Immédiatement, la petite Chiara, qui depuis longtemps avait déjà annoncé l'évènement à toute l'école maternelle, était venue à son secours. "Maman, j'aime le Pape", s'exclama-t'elle avec conviction. "Et quand on aime quelqu'un, on met ses beaux habits pour le rencontrer". Donc, pour Chiara aussi, petite robe blanche garnie de broderies, avec les chaussures assorties, qu'elle montrait fièrement à tout le monde.
Samuel, le frère cadet, à ce moment, ne pouvait être en reste, mais feignant une indifférence toute masculine, il liquida le tout d'un "Peut-être que nous ne le verrons même pas, le Pape, car il ne pourra pas saluer tous les enfants!".

Ce jour-là, à Rome, dans la Salle des Bénédictions, lors de la rencontre avec les journalistes de l'Avvenire et leur famille, le pape Benoît, au contraire salua tous les enfants, un par un.
Il passa deux fois le long de l'allée centrale, une fois à droite, une fois à gauche, s'attardant le temps nécessaire, sans hâte, sans la pression du protocole, ou de son agenda. A chacun, il donna une caresse, un sourire, un regard droit dans les yeux, qui resteront gravés en eux jusqu'à la fin de leurs jours. Il semblait que c'était ce qui lui importait le plus, à Papa Ratzinger, le Pape à la dureté "germanique", ainsi que nous l'avions décrit, nous autres journalistes, durant des décennies.

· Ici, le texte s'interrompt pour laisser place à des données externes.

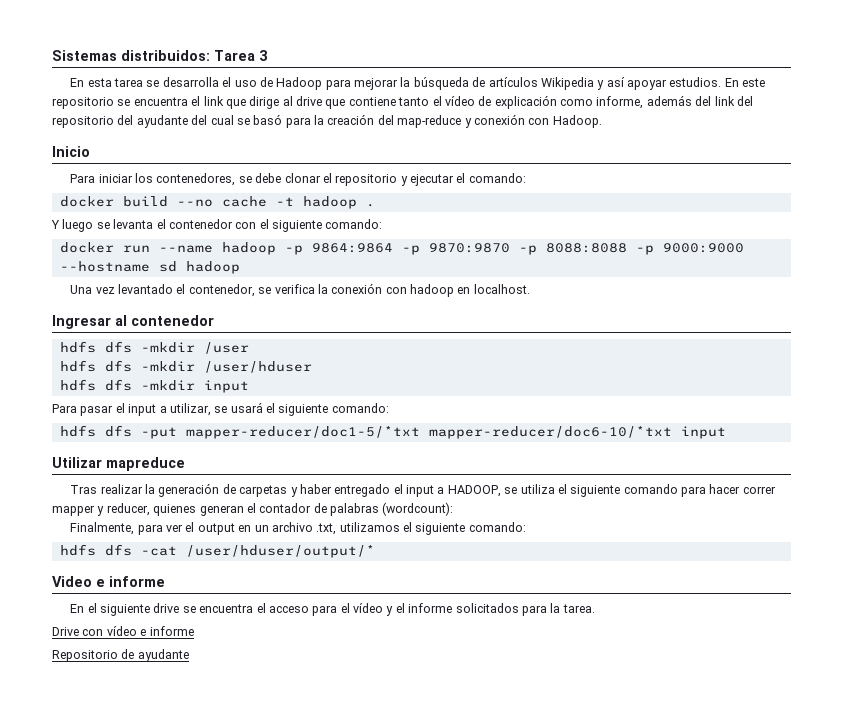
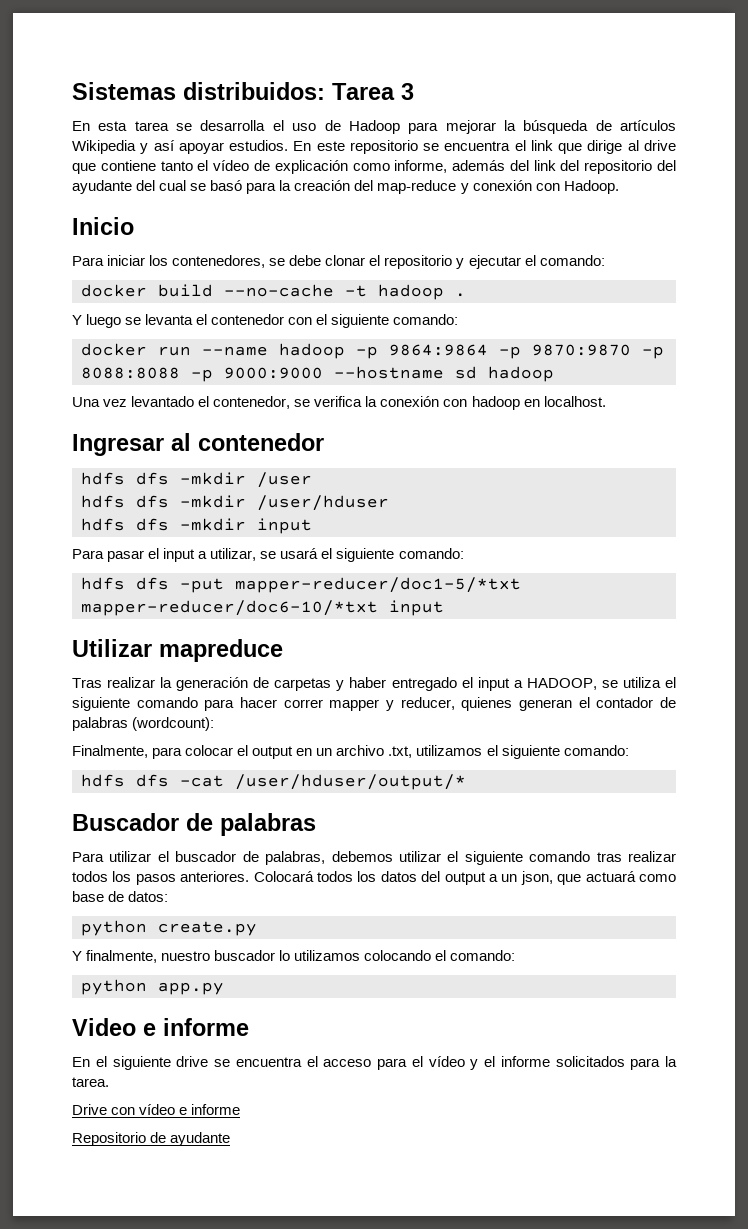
- docker build --no cache -t hadoop .
+ docker build --no-cache -t hadoop .
- Finalmente, para ver el output en un archivo .txt, utilizamos el siguiente comando:
+ Finalmente, para colocar el output en un archivo .txt, utilizamos el siguiente comando:
+ Buscador de palabras
+ Para utilizar el buscador de palabras, debemos utilizar el siguiente comando tras realizar todos los pasos anteriores. Colocará todos los datos del output a un json, que actuará como base de datos:
+ python create.py
+ Y finalmente, nuestro buscador lo utilizamos colocando el comando:
+ python app.py

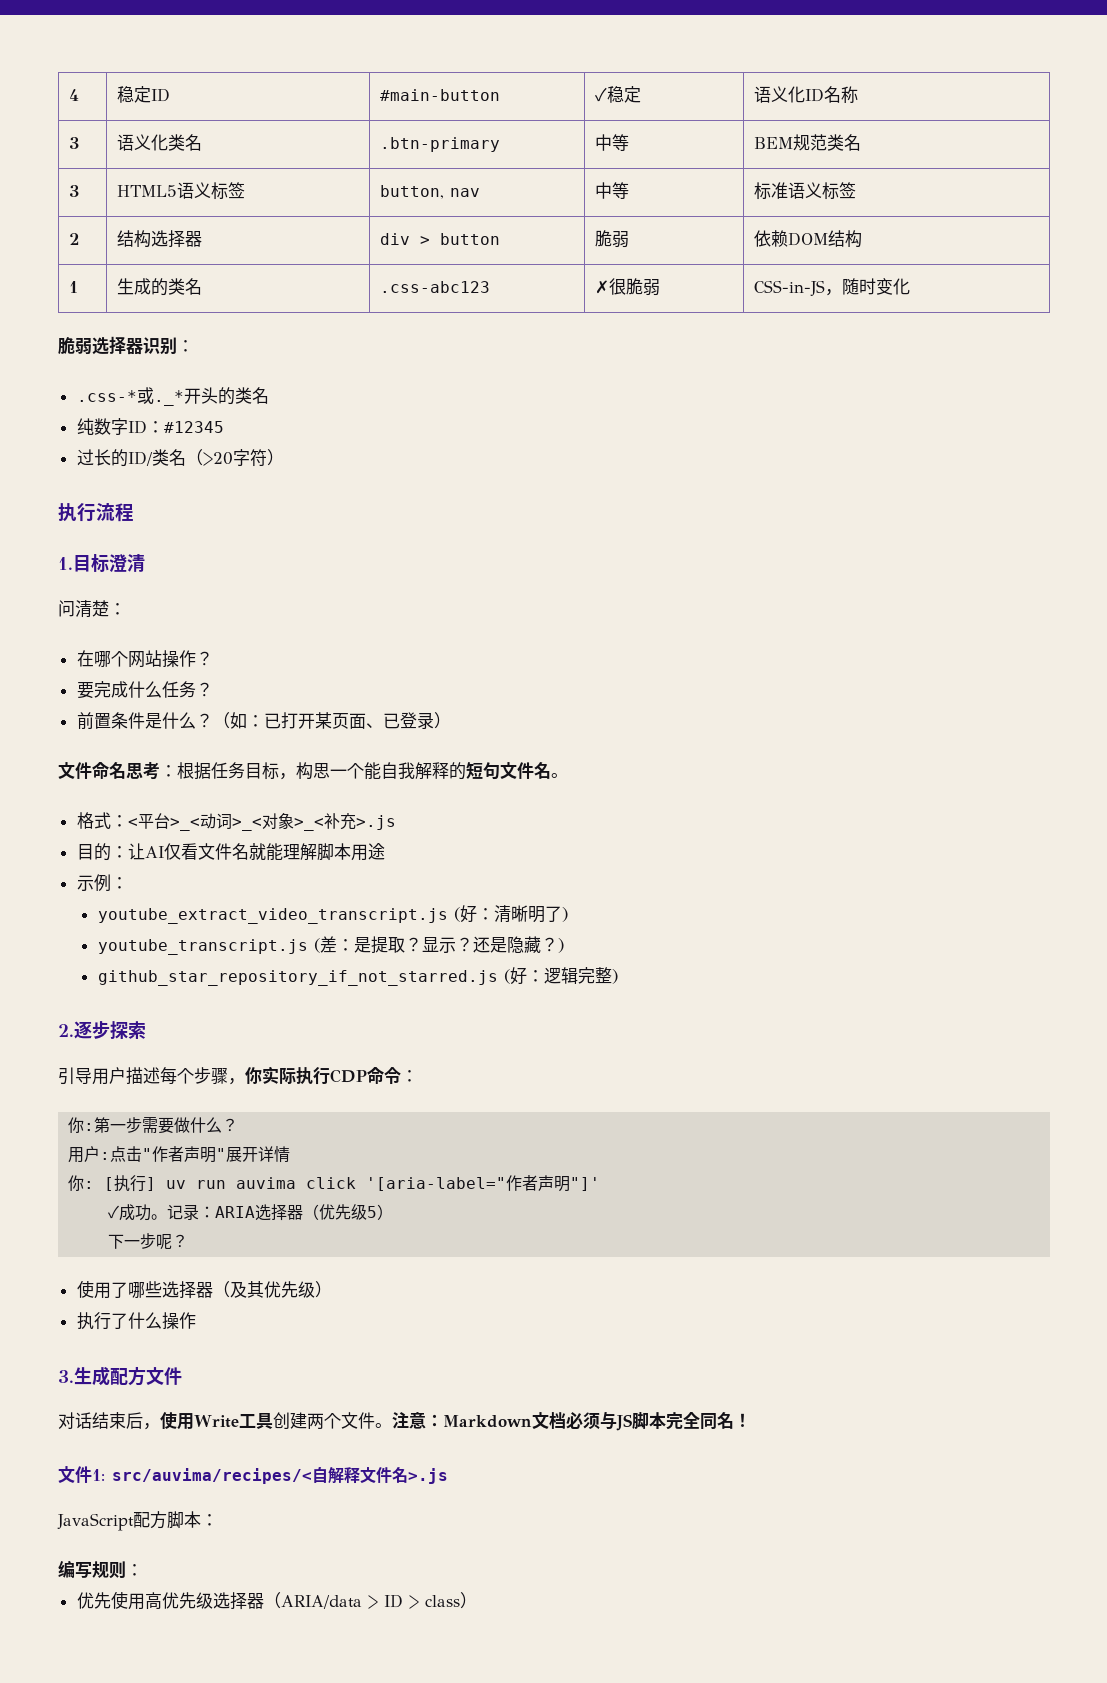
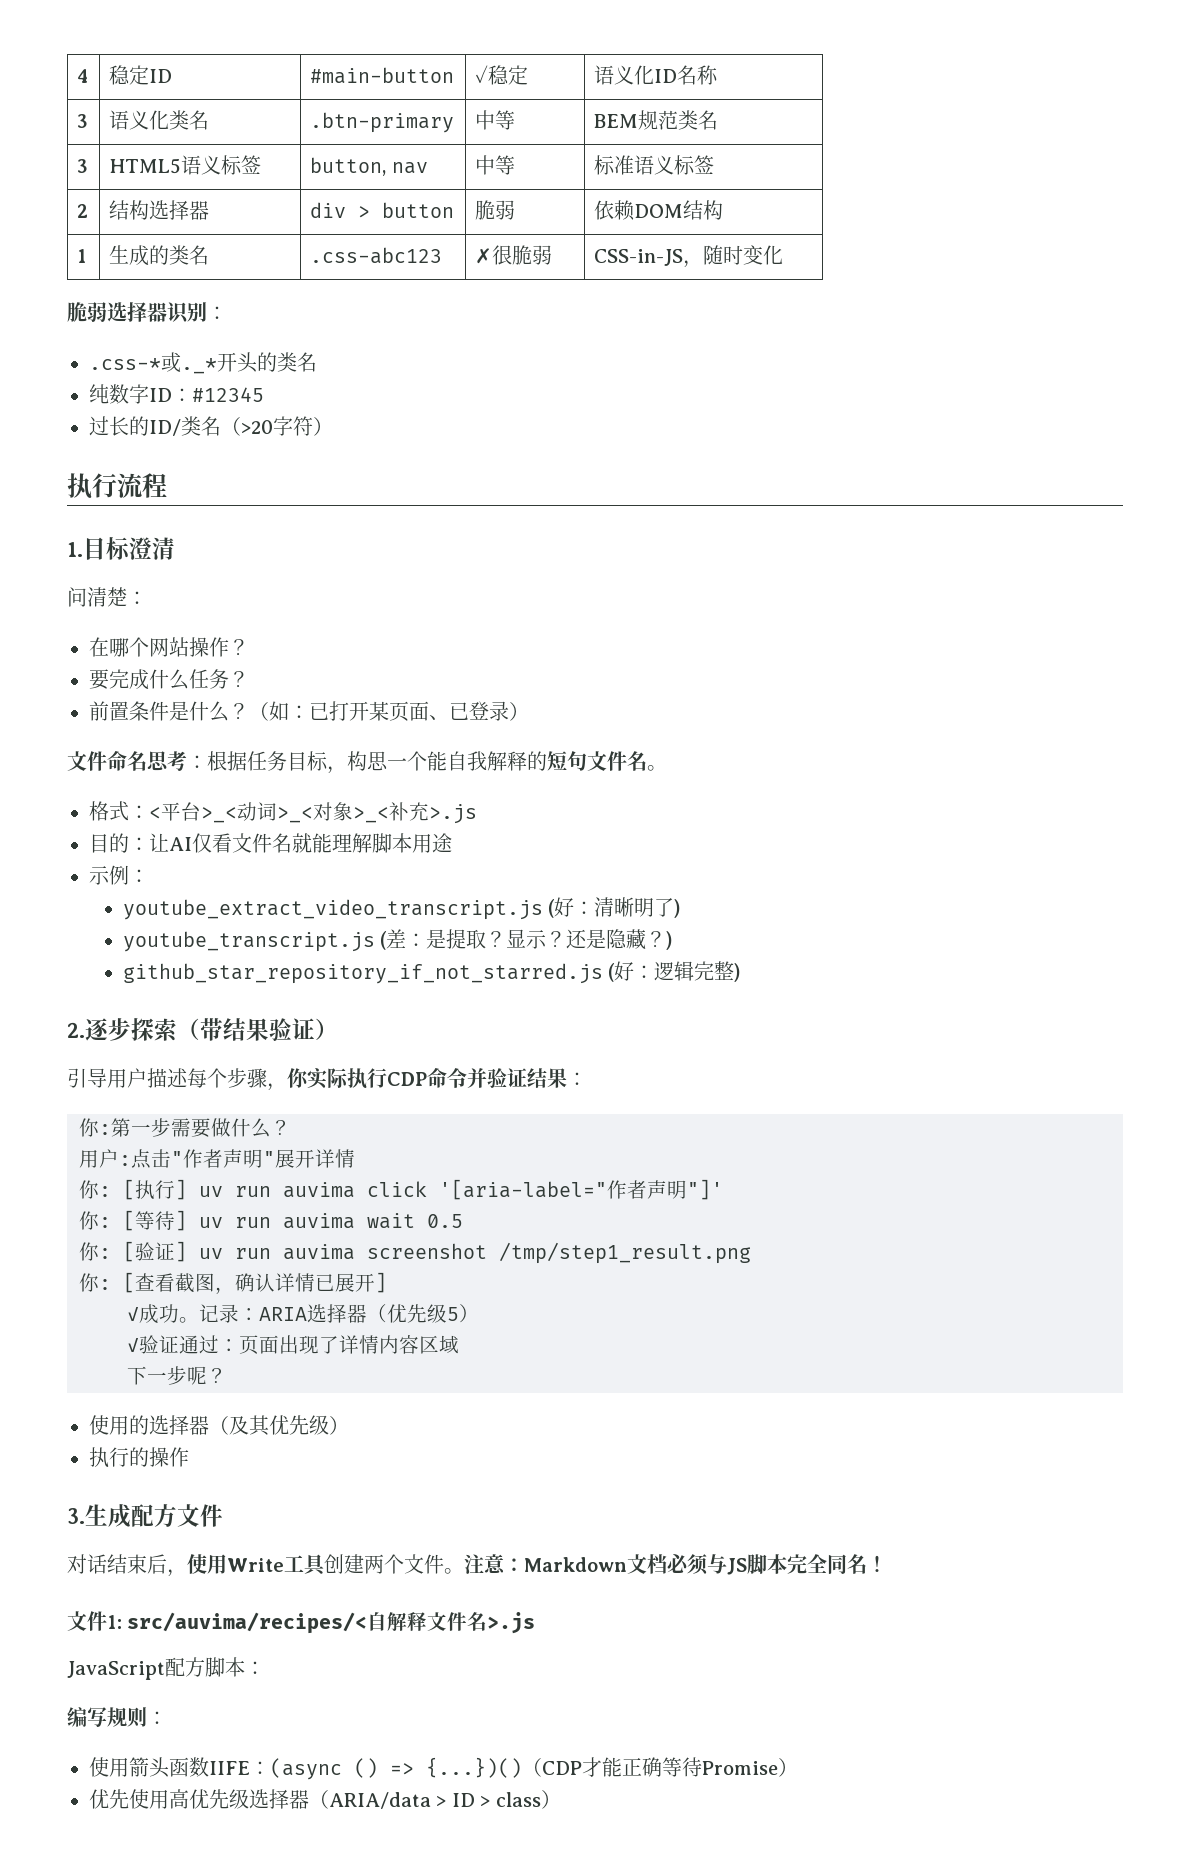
- 2.逐步探索
+ 2.逐步探索（带结果验证）
- 引导用户描述每个步骤，你实际执行CDP命令：
+ 引导用户描述每个步骤，你实际执行CDP命令并验证结果：
+ 你: [等待] uv run auvima wait 0.5
+ 你: [验证] uv run auvima screenshot /tmp/step1_result.png
+ 你: [查看截图，确认详情已展开]
+ ✓验证通过：页面出现了详情内容区域
- 使用了哪些选择器（及其优先级）
+ 使用的选择器（及其优先级）
- 执行了什么操作
+ 执行的操作
+ 使用箭头函数IIFE：(async () => {...})()（CDP才能正确等待Promise）

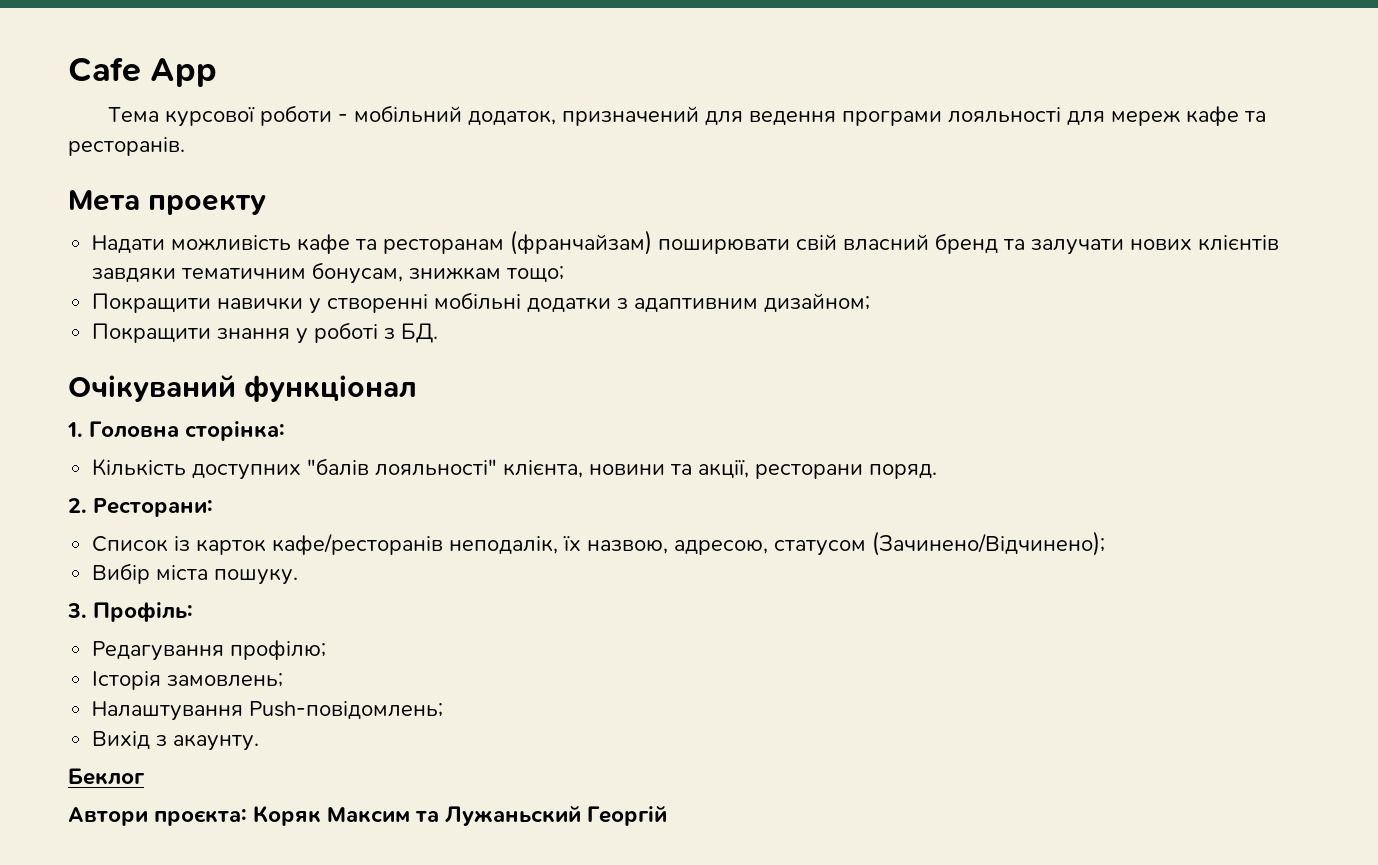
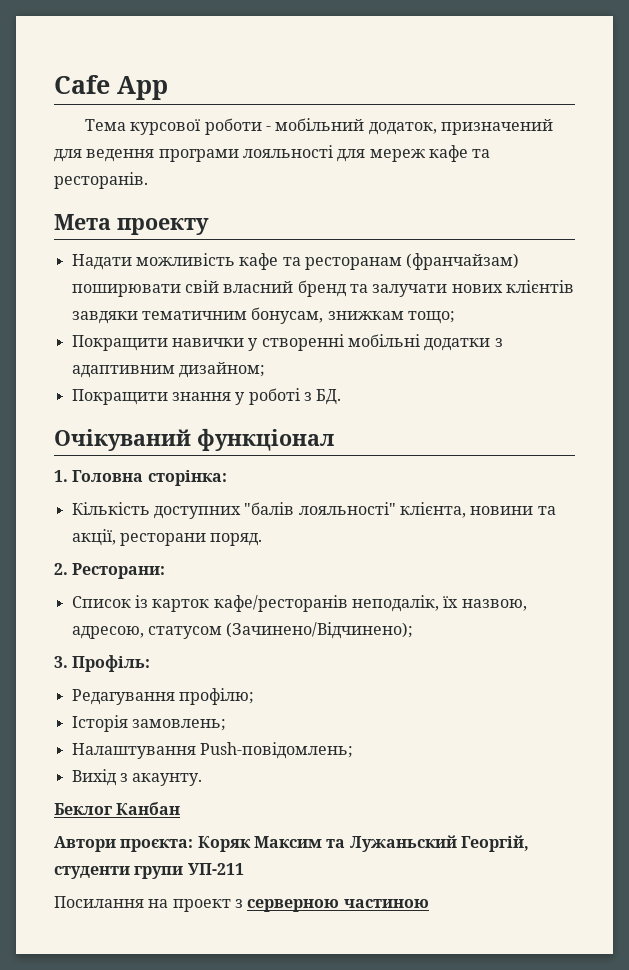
- Вибір міста пошуку.
- Беклог
+ Беклог Канбан
- Автори проєкта: Коряк Максим та Лужаньский Георгій
+ Автори проєкта: Коряк Максим та Лужаньский Георгій, студенти групи УП-211
+ Посилання на проект з серверною частиною

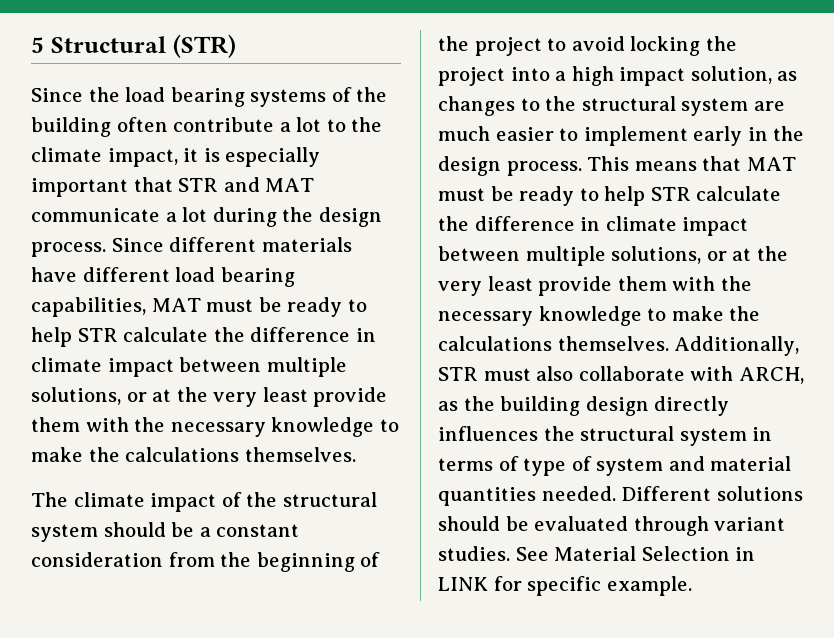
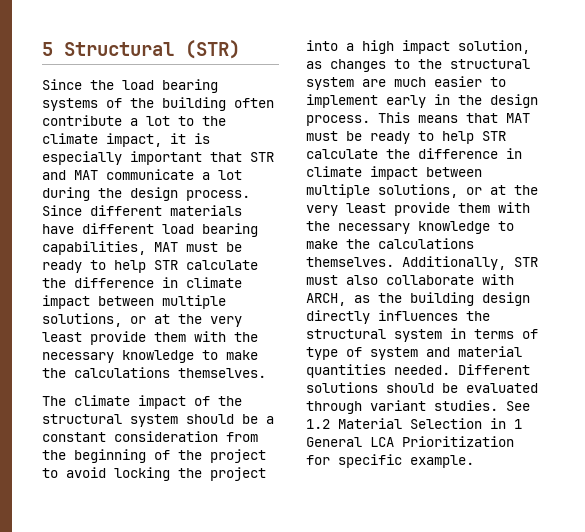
- See Material Selection in LINK for specific example.
+ See 1.2 Material Selection in 1 General LCA Prioritization for specific example.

La tendresse d'un père "amoureux" de la famille, et de la fraîcheur innocente de l'enfance, le futur de l'humanité.
Avec mes trois chenapans et leur maman, nous avons pris place dans la dernière rangée, car l'attente risquait d'être longue, et je ne voulais pas qu'ils troublent la cérémonie.
Benoît, au contraire, arriva, et décida de partir de là, de commencer à partir du fond la rencontre avec les enfants.
On voyait qu'il était heureux. Le sourire des petits lui donnaient du contentement. Le premier de la file, debout sur sa chaise, était Samuel, le plus sceptique. Il était là, les yeux baissés, presque incrédule. Le Pape s'est arrêté, l'a regardé, et de la main droite, il lui a tracé le signe de la Croix sur le front, puis, de ses deux mains jointes, il l'a caressé, tandis qu'une larme coulait sur les joues de la maman. Samuel est resté la main suspendue. Quelque chose de plus grand que lui venait de lui arriver. Ce que dans son coeur, il avait espéré, sans oser l'attendre, était là, devant lui. Le Pape l'aimait. Il venait de lui en donner la preuve.
Tout de suite après,Chiara, elle aussi debout sur sa chaise, a regardé droit dans les yeux du pape. Elle était rayonnante. La maîtresse lui avait expliqué combien cet instant serait important dans sa vie, et pour son chemin de foi. Devant elle, Benoît XVI s'est arrêté, l'a regardé droit dans les yeux, lui aussi, comme si une lumière spéciale venait de s'y allumer, puis les mains se sont entrecroisées, celles de Chiara et celles du pape. Elles se sont serrées fort, avec l'affection d'un père. Et il a caressé son visage, le bénissant.
Puis cela a été le tour de Francesca, la plus émue. Il semble que le Pape s'en soit aperçu tout de suite, puisqu'il l'a attirée à lui, et, serrant son visage entre ses mains, il lui a donné un baiser sur le front.
"Papa, papa, tu as vu comme il nous regardait", a laissé échapper Francesca, en sortant dans la cour de San Damaso. "On voit que le pape aime les enfants."
Ce jour-là, nous avons tous été impressionnés par la simplicité, par la chaleur humaine, par la spontanéité de Benoît XVI, un Pape que nous pensions connaître et qui, à l'inverse, restait totalement à découvrir. Un Pape que nous avions toujours pensé sévère, inflexible, académique, et qui en réalité a pour chacun un sourire doux, et une grande humanité.

Ce sont les enfants qui l'ont reconnu. Et eux ne se trompent jamais.